Input material:
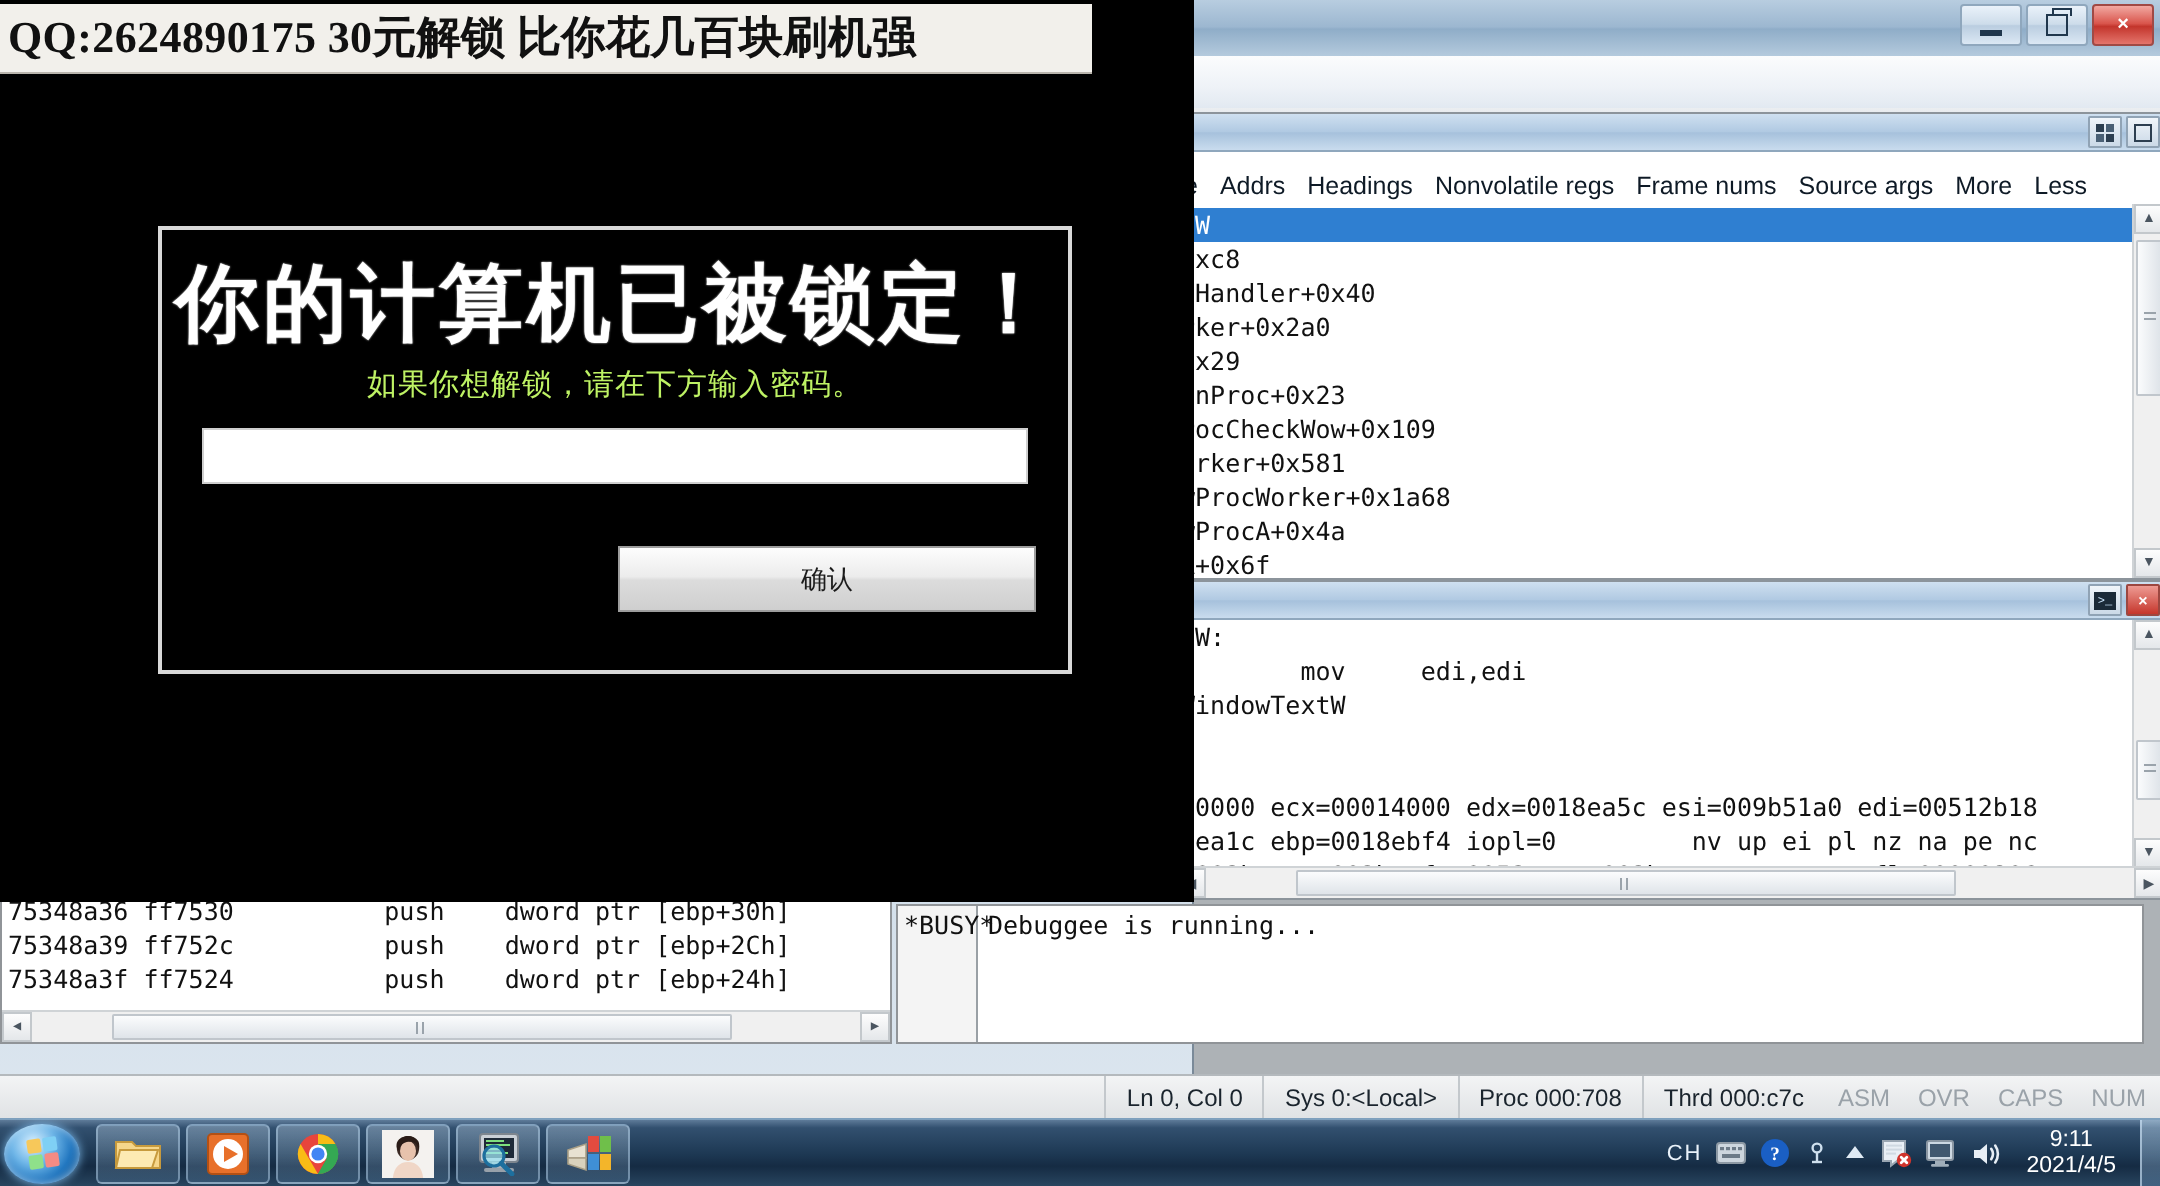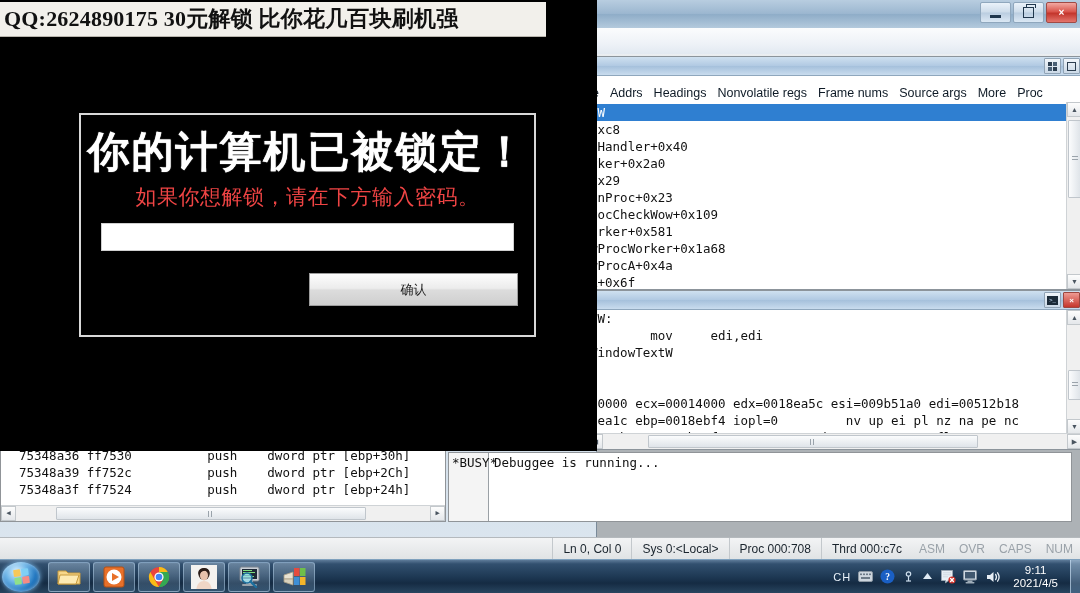--- a/index.html
+++ b/index.html
@@ -330,7 +330,7 @@
           <span>Frame nums</span>
           <span>Source args</span>
           <span>More</span>
-          <span>Proc</span>
+          <span>Less</span>
         </div>
 
         <div class="stack-list" style="top:47px;bottom:1px;">

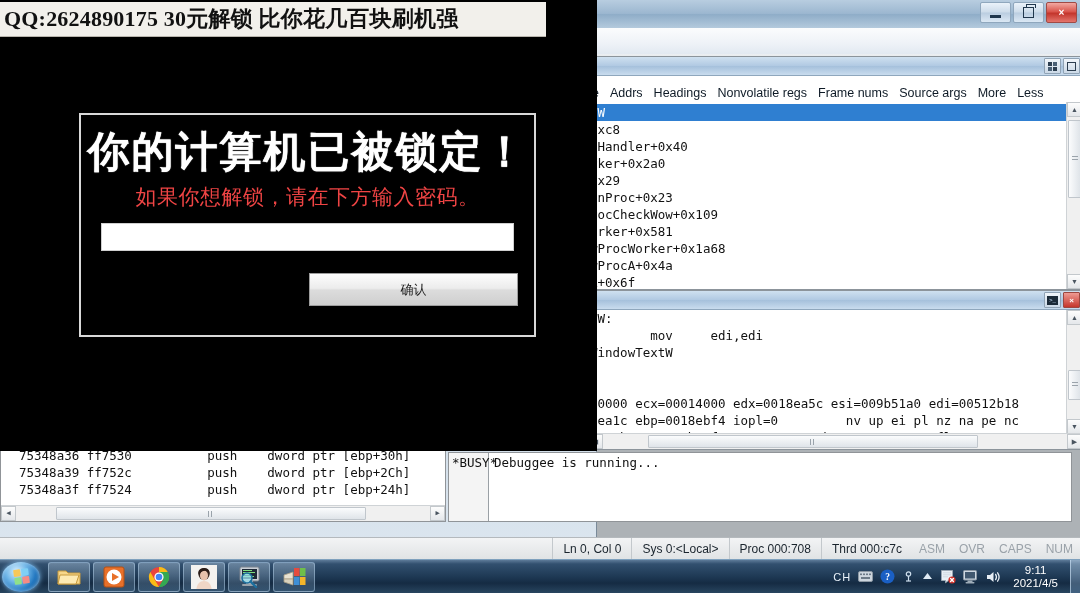--- a/index.html
+++ b/index.html
@@ -226,7 +226,7 @@
     font-family:"DejaVu Sans","Liberation Sans",sans-serif;
   }
   .lock-sub{
-    text-align:center;color:#ef4444;font-size:21px;margin-top:9px;letter-spacing:.5px;
+    text-align:center;color:#bef264;font-size:15px;margin-top:9px;letter-spacing:.5px;
     font-family:"DejaVu Sans","Liberation Sans",sans-serif;
   }
   .lock-input{

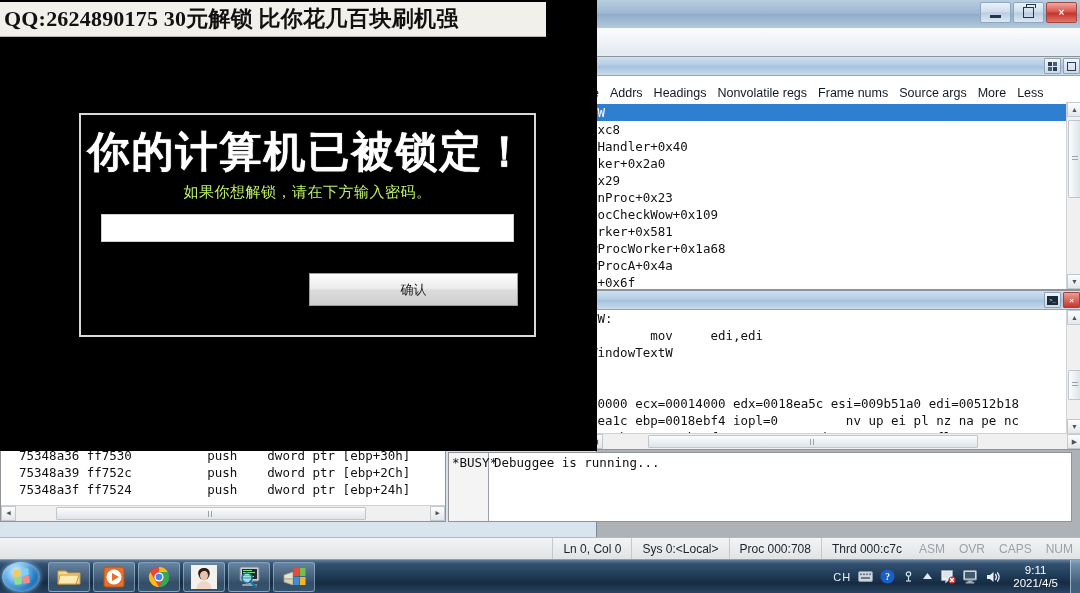--- a/index.html
+++ b/index.html
@@ -170,7 +170,7 @@
     font-family:"DejaVu Sans Mono","Liberation Mono",monospace;
     font-size:12.5px;line-height:17px;color:#111;overflow:hidden;
   }
-  .disasm .line{white-space:pre;padding-left:18px;height:17px;}
+  .disasm .line{white-space:pre;padding-left:3px;height:17px;}
 
   .busy-pane{
     position:absolute;left:448px;top:452px;width:624px;height:70px;

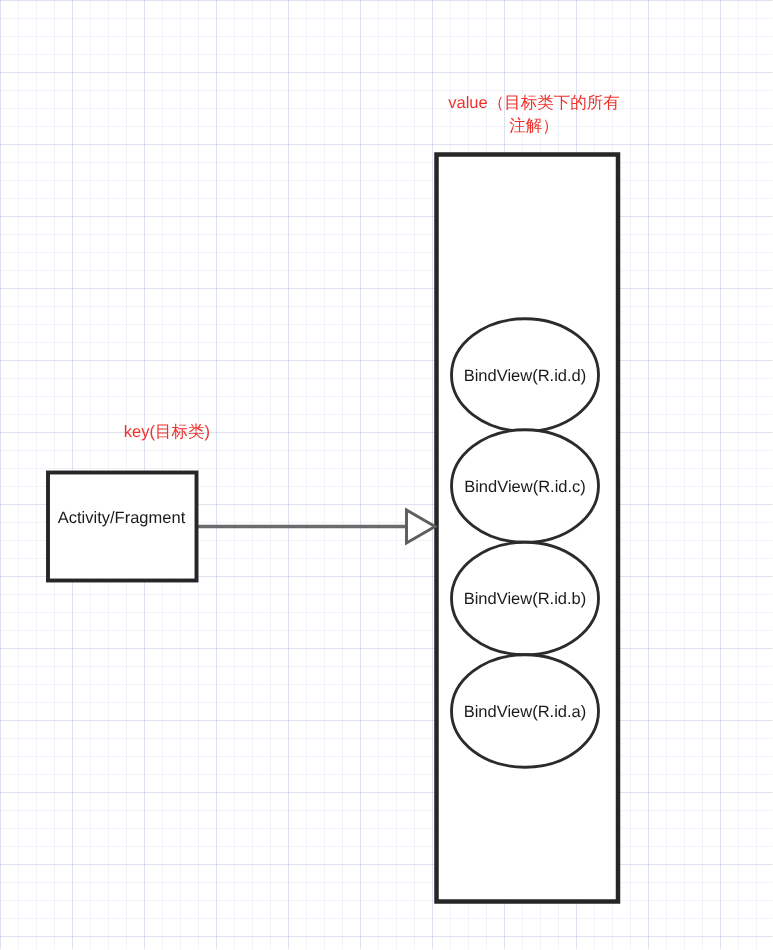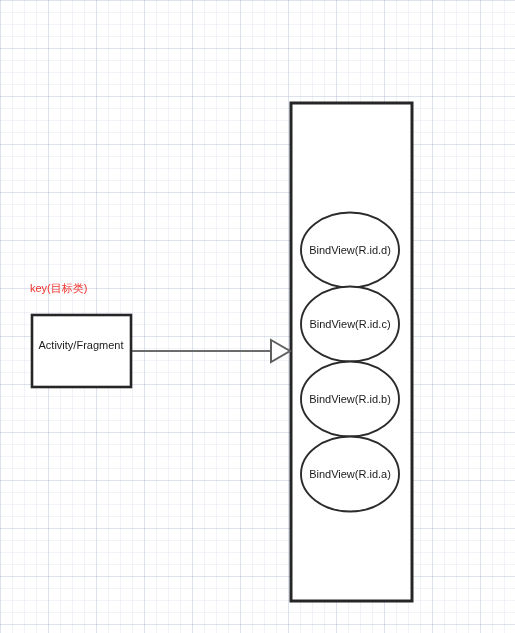--- a/index.html
+++ b/index.html
@@ -96,6 +96,8 @@
 
   </svg>
 
+  <div id="value-label" class="red-label">value（目标类下的所有
+注解）</div>
 
   <div id="key-label" class="red-label">key(目标类)</div>
 

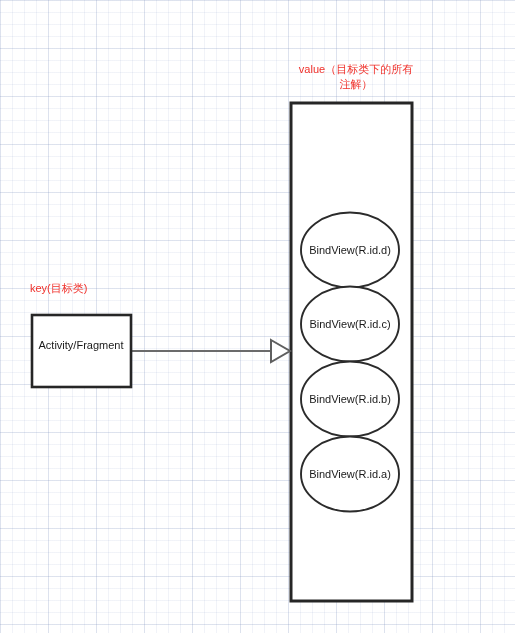--- a/index.html
+++ b/index.html
@@ -55,7 +55,7 @@
     left: 30px;
     top: 281px;
     width: 110px;
-    text-align: left;
+    text-align: right;
   }
   .shape-text {
     font-size: 11px;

Problem description:
A faithful copy of the data above is wanted, with every image left out.

Response area:
--- a/index.html
+++ b/index.html
@@ -330,7 +330,7 @@
           <span>Frame nums</span>
           <span>Source args</span>
           <span>More</span>
-          <span>Proc</span>
+          <span>Less</span>
         </div>
 
         <div class="stack-list" style="top:47px;bottom:1px;">

--- a/index.html
+++ b/index.html
@@ -226,7 +226,7 @@
     font-family:"DejaVu Sans","Liberation Sans",sans-serif;
   }
   .lock-sub{
-    text-align:center;color:#ef4444;font-size:21px;margin-top:9px;letter-spacing:.5px;
+    text-align:center;color:#bef264;font-size:15px;margin-top:9px;letter-spacing:.5px;
     font-family:"DejaVu Sans","Liberation Sans",sans-serif;
   }
   .lock-input{

--- a/index.html
+++ b/index.html
@@ -170,7 +170,7 @@
     font-family:"DejaVu Sans Mono","Liberation Mono",monospace;
     font-size:12.5px;line-height:17px;color:#111;overflow:hidden;
   }
-  .disasm .line{white-space:pre;padding-left:18px;height:17px;}
+  .disasm .line{white-space:pre;padding-left:3px;height:17px;}
 
   .busy-pane{
     position:absolute;left:448px;top:452px;width:624px;height:70px;

--- a/index.html
+++ b/index.html
@@ -96,6 +96,8 @@
 
   </svg>
 
+  <div id="value-label" class="red-label">value（目标类下的所有
+注解）</div>
 
   <div id="key-label" class="red-label">key(目标类)</div>
 

--- a/index.html
+++ b/index.html
@@ -55,7 +55,7 @@
     left: 30px;
     top: 281px;
     width: 110px;
-    text-align: left;
+    text-align: right;
   }
   .shape-text {
     font-size: 11px;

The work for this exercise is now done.